*** Opening of Provided entries ***

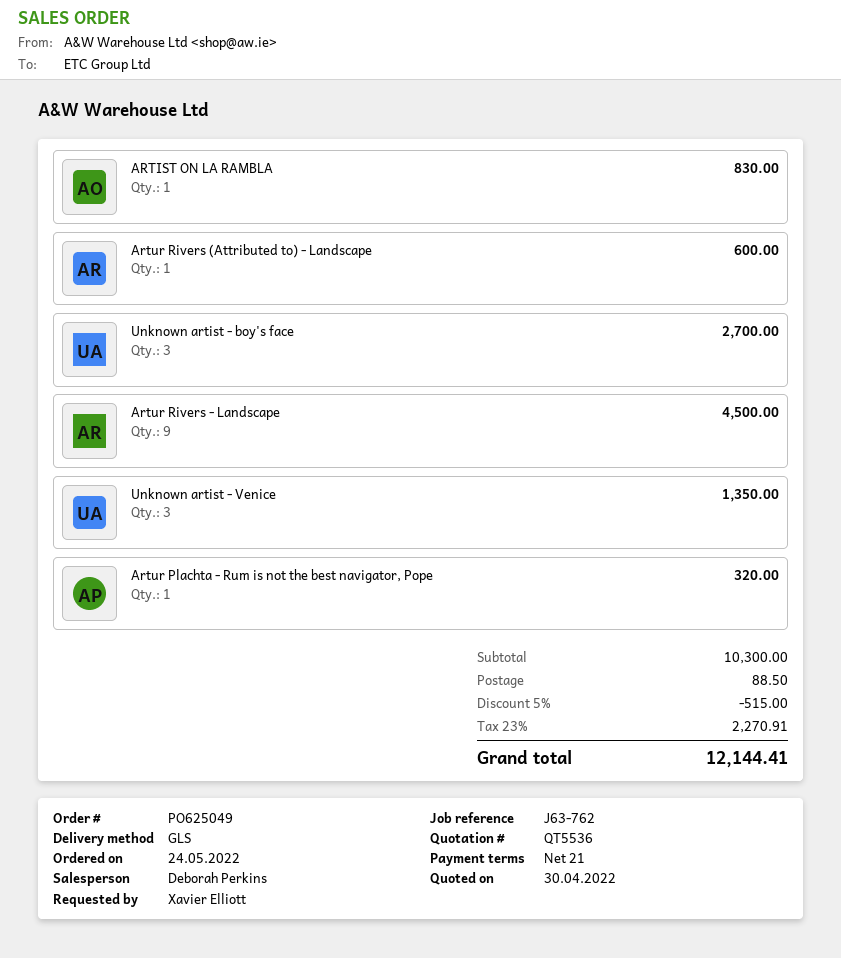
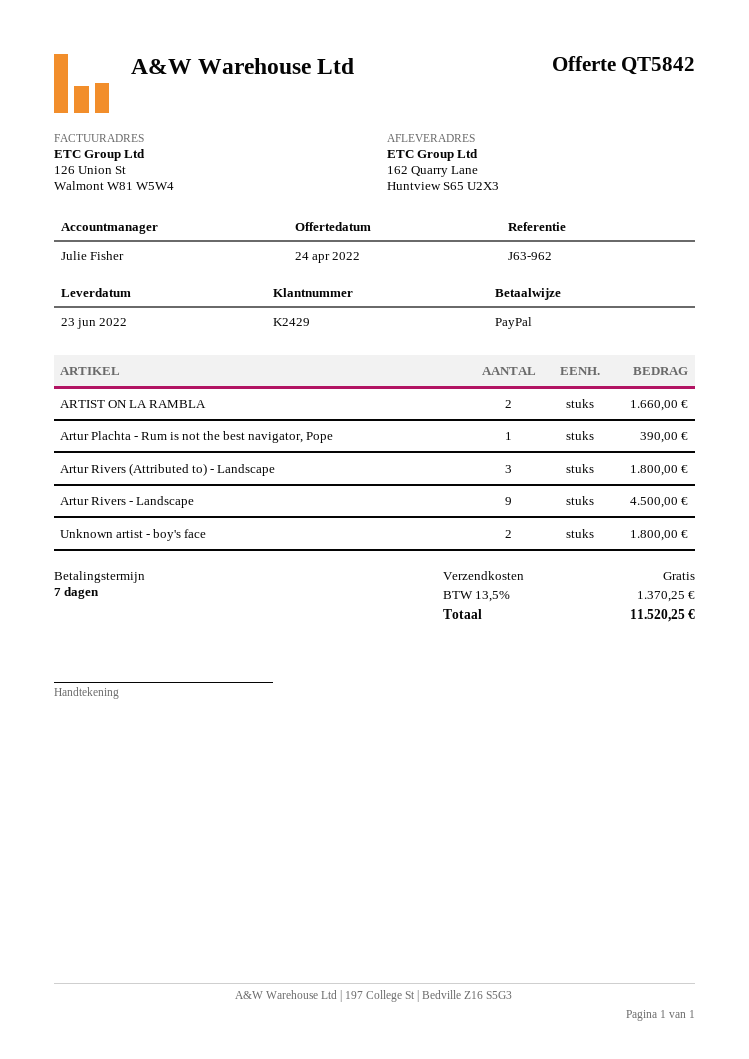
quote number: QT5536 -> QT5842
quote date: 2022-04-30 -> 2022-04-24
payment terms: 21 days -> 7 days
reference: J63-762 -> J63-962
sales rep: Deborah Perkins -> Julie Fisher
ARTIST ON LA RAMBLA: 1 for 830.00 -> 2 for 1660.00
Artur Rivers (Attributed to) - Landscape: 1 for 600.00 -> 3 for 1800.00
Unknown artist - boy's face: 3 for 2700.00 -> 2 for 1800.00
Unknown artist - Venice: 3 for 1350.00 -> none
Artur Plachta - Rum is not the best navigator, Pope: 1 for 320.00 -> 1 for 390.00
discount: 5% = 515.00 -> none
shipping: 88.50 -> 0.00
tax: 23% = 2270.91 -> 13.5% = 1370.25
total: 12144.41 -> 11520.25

*** Close of Provided entries ***

**Task to complete**
Working through the data above, find every line holding "quote" and copy it.

**Solution for this problem**
quote number: QT5536 -> QT5842
quote date: 2022-04-30 -> 2022-04-24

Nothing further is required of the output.